Les articles de ce septième tome du DOLQ sont de longueur et d’intérêt variables. Comme par le passé, la longueur des textes dépend de la fortune critique de l’oeuvre recensée, établie à partir du nombre de comptes rendus et d’études qu’elle a suscités après sa parution. Ce système d’évaluation peut être contesté dans la mesure où il ne prend pas suffisamment en compte les exceptions, mais il a le mérite d’être cohérent et objectif. La rédaction des textes respecte un même schéma global. Après une présentation de l’oeuvre, accompagnée le plus souvent d’un résumé, l’appréciation personnelle du signataire est mise en perspective par rapport à d’autres jugements critiques. Une liste détaillée des articles dont le texte a fait l’objet est reproduite à la suite de la recension. Le modèle demeure exemplaire en ce qu’il permet au lecteur de relativiser immédiatement sa réception critique de l’oeuvre, tout en lui fournissant les indications nécessaires pour entreprendre des recherches plus approfondies sur le même sujet. Dans ce sens, le dictionnaire s’acquitte toujours très bien de sa mission : « l’établissement le plus large possible du corpus de la littérature québécoise et son accessibilité à tous, chercheurs, professeurs, étudiants et grand public ».

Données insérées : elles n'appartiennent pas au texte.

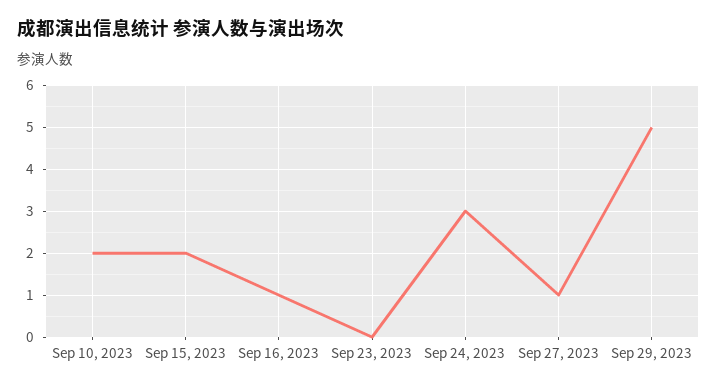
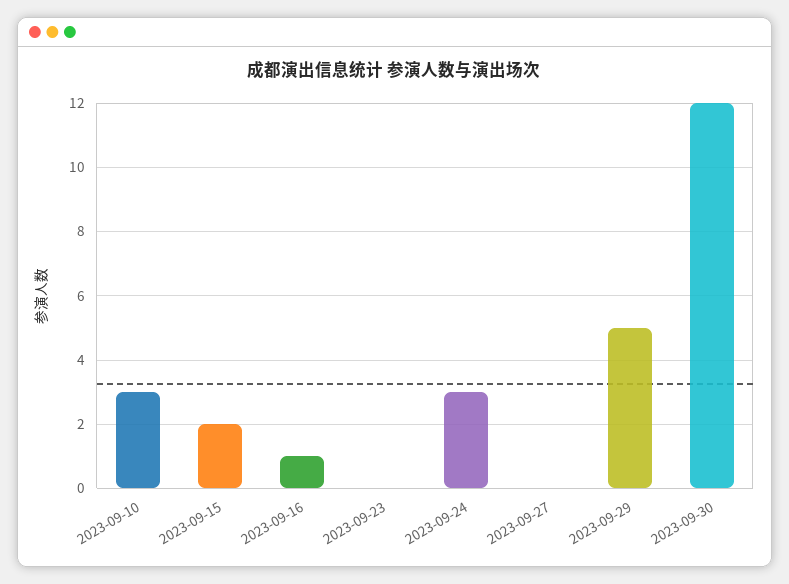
Sep 10, 2023: 2 -> 3
Sep 27, 2023: 1 -> 0
2023-09-30: none -> 12

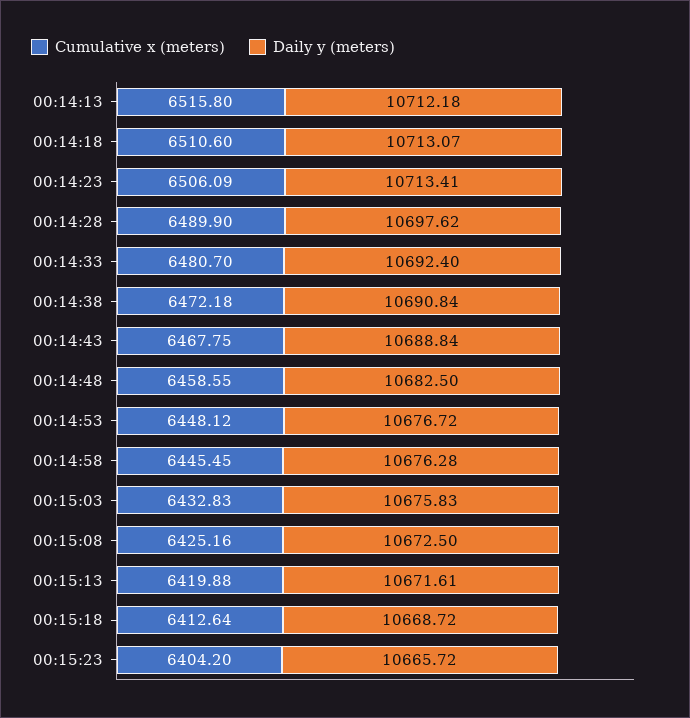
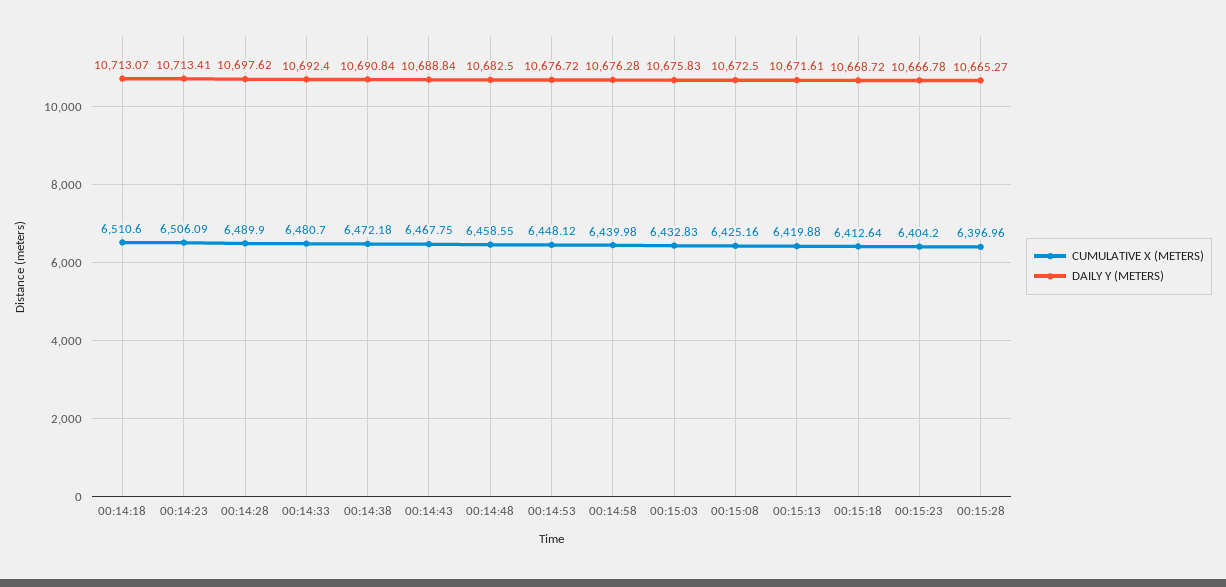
Cumulative x (meters), 00:14:13: 6515.8 -> none
Daily y (meters), 00:14:13: 10712.18 -> none
Cumulative x (meters), 00:14:58: 6445.45 -> 6439.98
Daily y (meters), 00:15:23: 10665.72 -> 10666.78
Cumulative x (meters), 00:15:28: none -> 6396.96
Daily y (meters), 00:15:28: none -> 10665.27

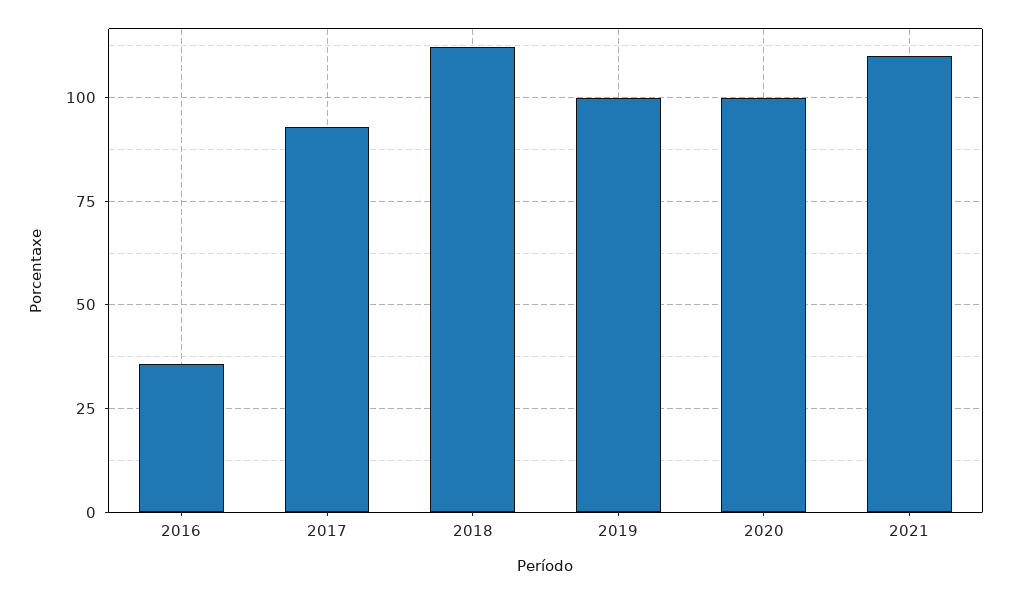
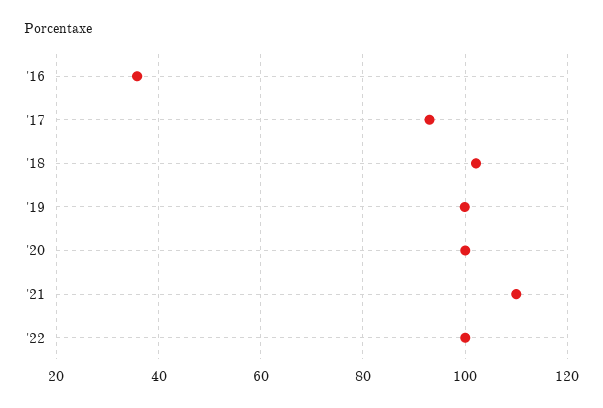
2018: 112.5 -> 102
'22: none -> 100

L’intérêt des textes dépend beaucoup plus de la facture de l’article et de la profondeur du regard critique qui en assure la pertinence. C’est ainsi qu’à côté de comptes rendus factuels, de nature souvent descriptive ou purement informative, on peut lire des recensions critiques qui constituent de véritables études dignes d’être publiées dans une revue savante. C’est le cas, pour ne prendre qu’un exemple parmi d’autres, du compte rendu éclairant et stimulant que nous livre Janet M. Paterson des Fous de Bassan. Il faut dire que l’oeuvre maîtresse d’Anne Hébert se prêtait à un tel traitement. En contrepartie, on peut se demander si les longs résumés, parfois fastidieux, qui accompagnent plus souvent les comptes rendus d’oeuvres à succès ne sont pas tributaires de l’intérêt limité que présentent ces mêmes oeuvres sur le plan de l’écriture, plus particulièrement celui de la forme ; bref, si la teneur d’un article ne reflète pas celle de l’oeuvre qui lui sert de prétexte. Quoi qu’il en soit, tout lecteur trouvera dans chaque article suffisamment de pistes pour le guider dans ses lectures actuelles et futures, et s’aventurer plus avant dans le champ toujours mieux balisé de la littérature québécoise. Le DOLQ nous ayant à nouveau convaincu « de son utilité et de sa fiabilité comme instrument vivant d’une recherche de plus en plus exigeante et actuelle », il ne nous reste plus qu’à souhaiter que son prochain tome se fasse moins attendre.